*** Working data Section Begins ***
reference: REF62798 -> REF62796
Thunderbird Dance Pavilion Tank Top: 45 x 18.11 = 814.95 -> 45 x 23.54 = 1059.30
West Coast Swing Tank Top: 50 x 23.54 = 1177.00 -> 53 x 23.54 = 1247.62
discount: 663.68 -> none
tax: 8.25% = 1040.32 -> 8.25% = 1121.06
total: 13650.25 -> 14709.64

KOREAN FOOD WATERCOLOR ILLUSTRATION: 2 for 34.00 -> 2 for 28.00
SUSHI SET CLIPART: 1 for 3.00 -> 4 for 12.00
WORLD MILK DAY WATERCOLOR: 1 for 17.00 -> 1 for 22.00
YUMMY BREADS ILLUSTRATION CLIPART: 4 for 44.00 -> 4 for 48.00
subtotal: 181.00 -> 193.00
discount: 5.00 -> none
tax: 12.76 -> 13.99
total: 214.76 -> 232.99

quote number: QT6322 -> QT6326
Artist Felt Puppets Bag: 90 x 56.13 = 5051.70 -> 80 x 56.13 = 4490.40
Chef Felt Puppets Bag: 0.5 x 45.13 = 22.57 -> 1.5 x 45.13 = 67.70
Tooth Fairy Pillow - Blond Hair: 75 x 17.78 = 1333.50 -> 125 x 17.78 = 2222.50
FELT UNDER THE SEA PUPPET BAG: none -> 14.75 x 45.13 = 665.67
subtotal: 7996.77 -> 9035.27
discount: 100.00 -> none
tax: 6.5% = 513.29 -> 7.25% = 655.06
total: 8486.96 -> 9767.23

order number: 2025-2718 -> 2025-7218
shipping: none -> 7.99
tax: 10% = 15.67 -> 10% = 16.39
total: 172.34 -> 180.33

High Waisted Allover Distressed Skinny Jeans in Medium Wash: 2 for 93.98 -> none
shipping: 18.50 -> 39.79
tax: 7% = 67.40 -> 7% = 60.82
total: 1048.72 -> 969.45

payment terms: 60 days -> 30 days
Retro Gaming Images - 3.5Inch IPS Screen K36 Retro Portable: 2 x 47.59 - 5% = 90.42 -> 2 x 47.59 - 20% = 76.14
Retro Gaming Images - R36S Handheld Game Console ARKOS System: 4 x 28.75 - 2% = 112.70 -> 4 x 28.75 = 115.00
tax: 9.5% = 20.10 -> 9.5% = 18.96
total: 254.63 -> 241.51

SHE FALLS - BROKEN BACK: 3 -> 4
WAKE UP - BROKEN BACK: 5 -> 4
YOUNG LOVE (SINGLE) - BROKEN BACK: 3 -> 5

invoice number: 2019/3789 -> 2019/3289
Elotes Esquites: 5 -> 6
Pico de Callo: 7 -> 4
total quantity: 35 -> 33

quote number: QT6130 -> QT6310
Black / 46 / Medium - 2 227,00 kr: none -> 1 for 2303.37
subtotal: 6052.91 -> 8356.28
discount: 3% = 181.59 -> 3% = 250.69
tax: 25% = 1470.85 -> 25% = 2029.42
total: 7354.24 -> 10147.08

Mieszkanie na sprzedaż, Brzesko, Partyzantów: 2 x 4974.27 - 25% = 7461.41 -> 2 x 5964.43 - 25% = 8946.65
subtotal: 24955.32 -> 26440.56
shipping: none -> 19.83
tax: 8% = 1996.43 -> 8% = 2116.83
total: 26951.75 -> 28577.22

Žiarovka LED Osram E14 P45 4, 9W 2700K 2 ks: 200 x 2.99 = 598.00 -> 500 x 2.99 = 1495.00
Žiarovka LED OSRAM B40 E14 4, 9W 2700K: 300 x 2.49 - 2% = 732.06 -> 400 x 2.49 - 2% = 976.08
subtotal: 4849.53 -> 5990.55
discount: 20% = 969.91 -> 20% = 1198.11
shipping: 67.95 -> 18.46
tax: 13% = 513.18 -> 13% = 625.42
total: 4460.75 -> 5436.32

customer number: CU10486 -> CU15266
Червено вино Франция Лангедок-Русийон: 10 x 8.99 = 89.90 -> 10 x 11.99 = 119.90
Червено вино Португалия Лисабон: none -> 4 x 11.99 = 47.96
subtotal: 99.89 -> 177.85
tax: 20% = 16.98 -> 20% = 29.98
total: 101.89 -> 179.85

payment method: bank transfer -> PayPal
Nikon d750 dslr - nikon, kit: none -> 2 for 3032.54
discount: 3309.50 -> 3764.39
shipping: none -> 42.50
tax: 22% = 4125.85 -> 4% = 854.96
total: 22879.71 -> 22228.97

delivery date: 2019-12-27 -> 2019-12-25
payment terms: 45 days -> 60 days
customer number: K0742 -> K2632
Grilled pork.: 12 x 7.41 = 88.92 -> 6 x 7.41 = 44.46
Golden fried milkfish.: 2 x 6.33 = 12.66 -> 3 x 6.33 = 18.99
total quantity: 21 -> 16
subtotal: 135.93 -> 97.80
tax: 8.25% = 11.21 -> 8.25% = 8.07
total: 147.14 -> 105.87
*** Working data Section Ends ***
◆ Exercise directions
Look for the string "subtotal" in the data above and return every line that has it.

◆ Result below
subtotal: 181.00 -> 193.00
subtotal: 7996.77 -> 9035.27
subtotal: 6052.91 -> 8356.28
subtotal: 24955.32 -> 26440.56
subtotal: 4849.53 -> 5990.55
subtotal: 99.89 -> 177.85
subtotal: 135.93 -> 97.80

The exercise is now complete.